Dis toi bien que personne ne comprend bien ce qui se passe pour le ruthénium et les atomes de la même ligne. Les exceptions se constatent expérimentalement, c'est tout, hélas !

[invite7d436771]

Bonjour,

La question est complexe, et il faut effectivement admettre certains points .

Ce que dit la règle de Klechkowski, c'est que tu remplis les sous-couches par ordre d'énergie croissant. Donc 4s avant 3d. Le point qui pose problème, c'est quand tu représentes les orbitales atomiques dans les sous-couches.

Tu fais donc en suivant la règle de Klechkowski :

• 4s¹ 3d⁰ (K),
• 4s² 3d⁰ (Ca),
• 4s² 3d¹ (Sc),
• 4s² 3d² (Ti),
• 4s² 3d³ (V),
• 4s² 3d⁴ (Cr),
• 4s² 3d⁵ (Mn),
• ...

Mais l'énergie électronique totale n'est pas simplement la somme des énergies des orbitales atomiques occupées par les électrons : il faut tenir compte de l'énergie associée à l'appariement des électrons. C'est ce qu'indique notamment la règle de Hund : lorsqu'on place les électrons dans la même sous-couche, on veille à remplir d'abord le maximum d'orbitales avec des spins parallèles, avant de commencer à apparier les électrons. Justement car l'appariement coûte un peu d'énergie.

Et dans le cas des orbitales 4s/3d, l'écart énergétique entre orbitales 4s et orbitales 3d est faible, et l'énergie d'appariement est du même ordre de grandeur. Il est donc difficile de savoir lequel gagne. Et on observe que les sous-couches à moitié pleines conduisent à une stabilisation énergétique (probablement liée au fait qu'il n'y a pas encore d'énergie d'appariement à fournir).
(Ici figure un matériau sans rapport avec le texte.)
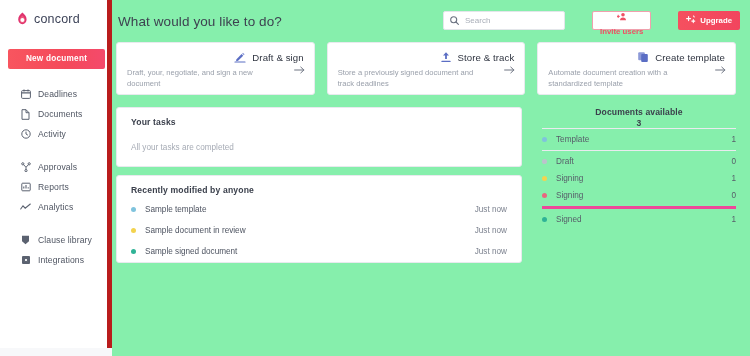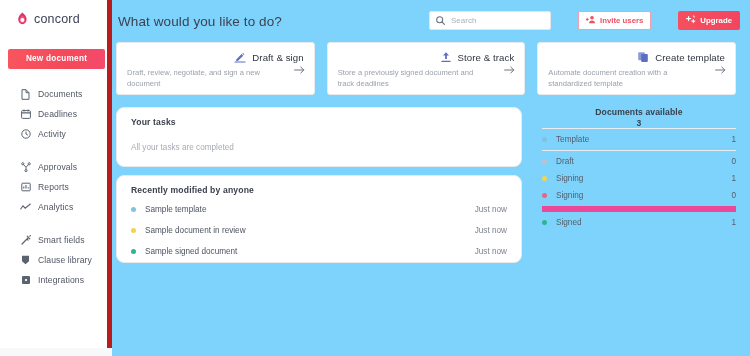--- a/index.html
+++ b/index.html
@@ -54,7 +54,7 @@
   .nav-item .lbl { font-size: 8.6px; color: #4f5562; letter-spacing: .1px; }
 
   
-  .main { flex: 1; height: 356px; background: #7dd3fc; position: relative; }
+  .main { flex: 1; height: 356px; background: #86efac; position: relative; }
 
   
   .topbar {

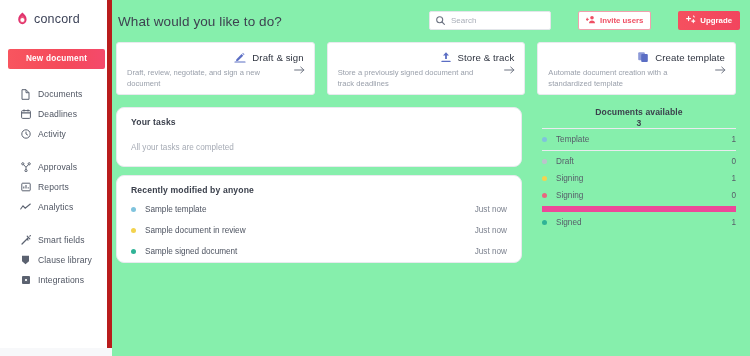--- a/index.html
+++ b/index.html
@@ -88,6 +88,7 @@
     display: flex; align-items: center; gap: 4px;
     padding: 0 7px; cursor: pointer; white-space: nowrap;
     font-family: "Liberation Sans", sans-serif;
+    flex-direction: column;
   }
   .btn-solid {
     height: 19px; border: none; border-radius: 2px;

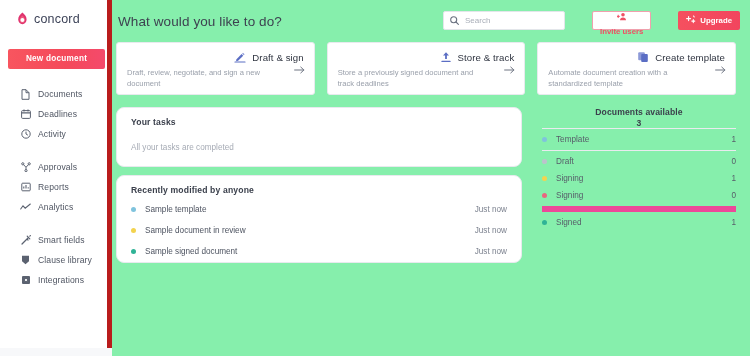--- a/index.html
+++ b/index.html
@@ -335,7 +335,7 @@
           </span>
           <span class="ac-title">Draft &amp; sign</span>
         </div>
-        <div class="ac-desc">Draft, review, negotiate, and sign a new document</div>
+        <div class="ac-desc">Draft, your, negotiate, and sign a new document</div>
         <span class="ac-arrow">
           <svg width="11" height="8" viewBox="0 0 11 8" fill="none" stroke="#6e7482" stroke-width="1" stroke-linecap="round" stroke-linejoin="round">
             <path d="M.6 4h9.2M6.8 1.1 9.9 4 6.8 6.9"></path>

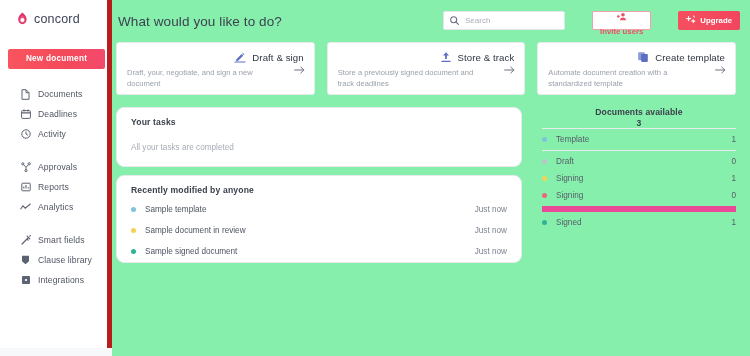--- a/index.html
+++ b/index.html
@@ -191,21 +191,21 @@
       <div class="nav-group">
         <div class="nav-item">
           <span class="ico">
+            <svg width="10" height="10" viewBox="0 0 10 10" fill="none" stroke="#5b6270" stroke-width="1">
+              <rect x=".6" y="1.6" width="8.8" height="7.8" rx="1"></rect>
+                <path d="M.6 3.9h8.8M3 .6v2M7 .6v2" stroke-width="1.1"></path>
+            </svg>
+          </span>
+          <span class="lbl">Deadlines</span>
+        </div>
+        <div class="nav-item">
+          <span class="ico">
             <svg width="9" height="11" viewBox="0 0 9 11" fill="none" stroke="#5b6270" stroke-width="1">
               <path d="M1 .7h4l3 3v6.6H1z"></path>
                 <path d="M5 .7v3h3"></path>
             </svg>
           </span>
           <span class="lbl">Documents</span>
-        </div>
-        <div class="nav-item">
-          <span class="ico">
-            <svg width="10" height="10" viewBox="0 0 10 10" fill="none" stroke="#5b6270" stroke-width="1">
-              <rect x=".6" y="1.6" width="8.8" height="7.8" rx="1"></rect>
-                <path d="M.6 3.9h8.8M3 .6v2M7 .6v2" stroke-width="1.1"></path>
-            </svg>
-          </span>
-          <span class="lbl">Deadlines</span>
         </div>
         <div class="nav-item">
           <span class="ico">

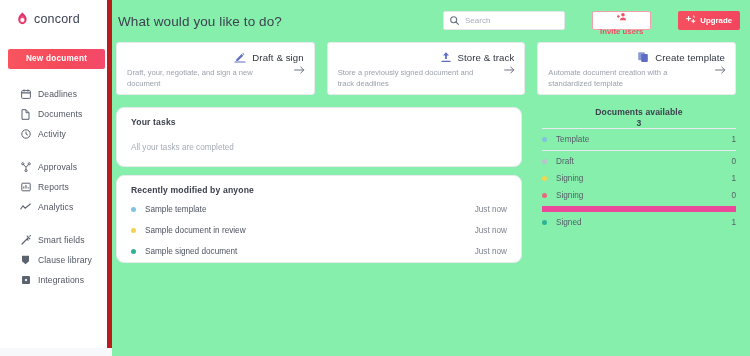--- a/index.html
+++ b/index.html
@@ -129,7 +129,7 @@
   }
   .lower-left { width: 406px; flex: 0 0 406px; }
   .panel {
-    background: #fff; border: 1px solid #e8eaee; border-radius: 8px;
+    background: #fff; border: 1px solid #e8eaee; border-radius: 3px;
   }
   .panel-title {
     font-size: 8.6px; color: #3b404c; font-weight: bold;

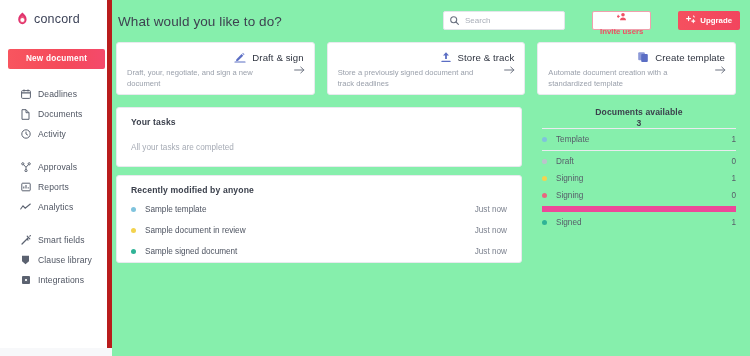--- a/index.html
+++ b/index.html
@@ -430,7 +430,7 @@
           </div>
         </div>
 
-        <div class="stat-group" style="border-top:1px solid #e9ebef;border-bottom:6px solid #ec4899">
+        <div class="stat-group" style="border-top:1px solid #e9ebef;border-bottom:3px solid #ec4899">
           <div class="stat-row">
             <span class="dot" style="background:#bcc2cc"></span>
             <span class="n">Draft</span>

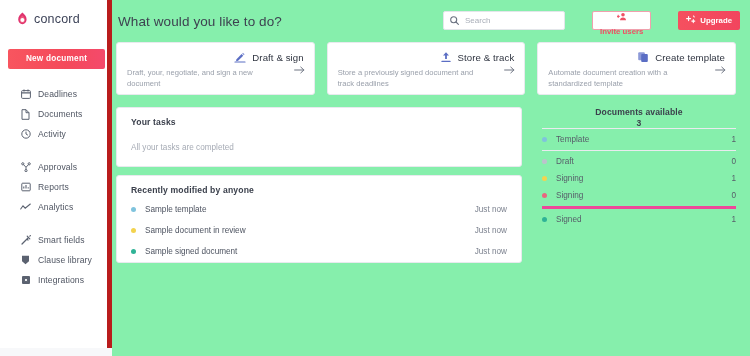--- a/index.html
+++ b/index.html
@@ -252,16 +252,6 @@
       <div class="nav-group">
         <div class="nav-item">
           <span class="ico">
-            <svg width="10" height="10" viewBox="0 0 10 10" fill="none" stroke="#5b6270" stroke-width="1.2" stroke-linecap="round">
-              <path d="M1 9 7 3"></path>
-                <path d="M6.2 1.2 8.8 3.8"></path>
-                <path d="M8.8 1.2 9.4.6M6.4 4.4 7 5"></path>
-            </svg>
-          </span>
-          <span class="lbl">Smart fields</span>
-        </div>
-        <div class="nav-item">
-          <span class="ico">
             <svg width="9" height="10" viewBox="0 0 9 10" fill="none" stroke="#5b6270" stroke-width="1">
               <path d="M1 .8h7v5.4l-3.5 3L1 6.2z" fill="#5b6270" stroke="none"></path>
             </svg>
D'où l'irrégularité observée pour le chrome Cr : il est plus favorable de placer l'électron sur une orbitale d'énergie supérieure 3d plutôt que l'apparier avec un électron au niveau 4s (ce qui serait le cas si la règle de Klechkowski était vérifiée).

Alors ensuite pourquoi les exceptions ne sont pas régulières et pourquoi ça se complique pour les autres périodes : parce que j'ai un peu triché dans l'explication précédente. Quand on construit plus précisément les orbitales atomiques des systèmes avec plusieurs électrons, l'énergie des orbitales dépend du nombre d'électrons qu'elle contient. Donc la compétition précédente ne donne pas un résultat si prévisible. Et là c'est un domaine encore assez inconnu théoriquement ...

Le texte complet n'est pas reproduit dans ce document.